Nella legge di bilancio del 2023 era stato determinato un taglio della rivalutazione, che per la fascia oltre 10 volte il trattamento minimo arrivava al 32%. Questo era previsto sia per il 2023 che per il 2024.
Tale provvedimento ha determinato per il 2023 un risparmio di cassa, per il governo, di circa 3,5 miliardi di euro lordi.
Risorse sottratte a pensionati con trattamenti di medio e medio/alto valore, che hanno versato ingenti contributi durante tutta la loro vita lavorativa. In occasione della legge di bilancio 2024 il governo, avendo avuto bisogno di risorse suppletive, si è rivolto di nuovo ai pensionati medio e medio/alti, usandoli come un bancomat, peggioramento addirittura del 10% quanto stabilito nel 2023.
Ha portando così al 22% la rideterminazione percentuale della percentuale perequativa del 5,4%. Questo indicibile taglio, per il 2024, ha portato a un risparmio di cassa di circa 6 miliardi.
Come per il 2023 la rivalutazione viene applicata sul trattamento complessivo della pensione e non per fasce progressive, peggiorandone così la sua applicazione.
Sono più di venti anni che in un modo o nell’altro, per ben nove volte, chi è al governo, che sia di destra, di sinistra o un tecnico, attacca le pensioni del ceto medio.
Se fino al 2022 il danno derivante, anche
se inaccettabile, era limitato, data l’inflazione bassa, ultimamente, oltre a essere
percentualmente fuori di ogni termine,
riveste una notevole importanza in termini
di valore, dato che ancora l’inflazione non
accenna a diminuire.
Siamo tutti consci del momento di crisi economica/finanziaria in cui si trova il nostro paese, stretto tra problemi di inflazione, costi
elevati delle materie prime ed energetiche,
guerra in Ucraina e non ultimo dall’enorme
valore del nostro debito pubblico.
La scelta però fatta dal governo, di aumentare le pensioni minime e concedere la
perequazione al 100% fino a quattro volte il minimo pensionistico, finanziando tale costo con un notevole taglio a tutte le
pensioni medie o medio/alte, secondo noi
è una grave decisione anticostituzionale.
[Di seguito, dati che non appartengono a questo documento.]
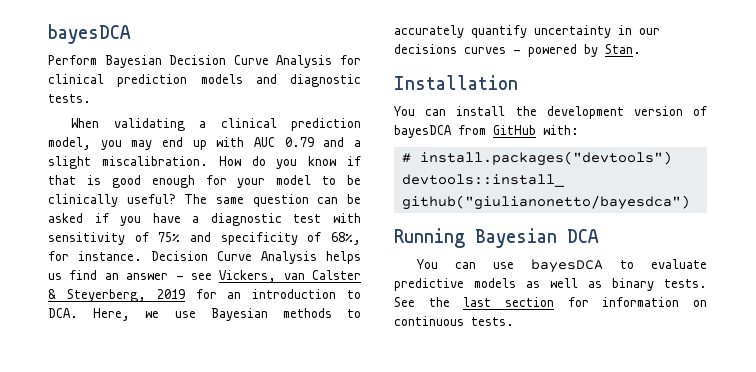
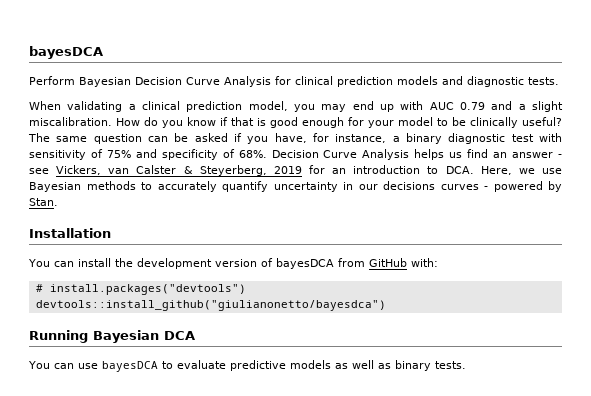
[152,213,200,223] have a -> [274,133,442,144] have, for instance, a binary
[331,232,361,245] [48,251,142,261] 68%, for instance. -> [238,150,267,158] 68%.
[394,297,707,307] [394,316,514,326] See the last section for information on continuous tests. -> (466, 365) none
Sostenere giustamente una categoria debole economicamente si chiama assistenza, che secondo noi deve essere decisa tramite l’unico sistema progressivo universale
che è l’IRPEF, non da una singola categoria.
Questo è il motivo per il quale da molti anni proponiamo alla politica la separazione,
sui conti dell’INPS, tra costi per le pensioni
e quelli per l’assistenza.
Tale separazione
oltre a dar la possibilità di tenere sotto controllo i costi dell’assistenza, farebbe scendere la spesa pensionistica dal 16,5% del
PIL al 12,8%, quasi in linea con la media
europea del 12,4%, risparmiandoci così
rimbrotti e sanzioni da parte dell’Europa,
come riportato nell’ultimo Rapporto sul bilancio previdenziale presentato recentemente da Alberto Brambilla.
In difesa della categoria Federmanager e CIDA, oltre ai ricorsi giudiziari già presentati, ha lanciato una petizione “salviamo il ceto medio” che prevede di portare al più presto 50.000 firme all’attenzione della Presidenza del Consiglio dei Ministri, del Governo, del Ministro del lavoro e delle politiche sociali e del Ministro dello sviluppo economico.
Altre azioni sono state avviate, quali: pubblicazioni, articoli e convegni in merito.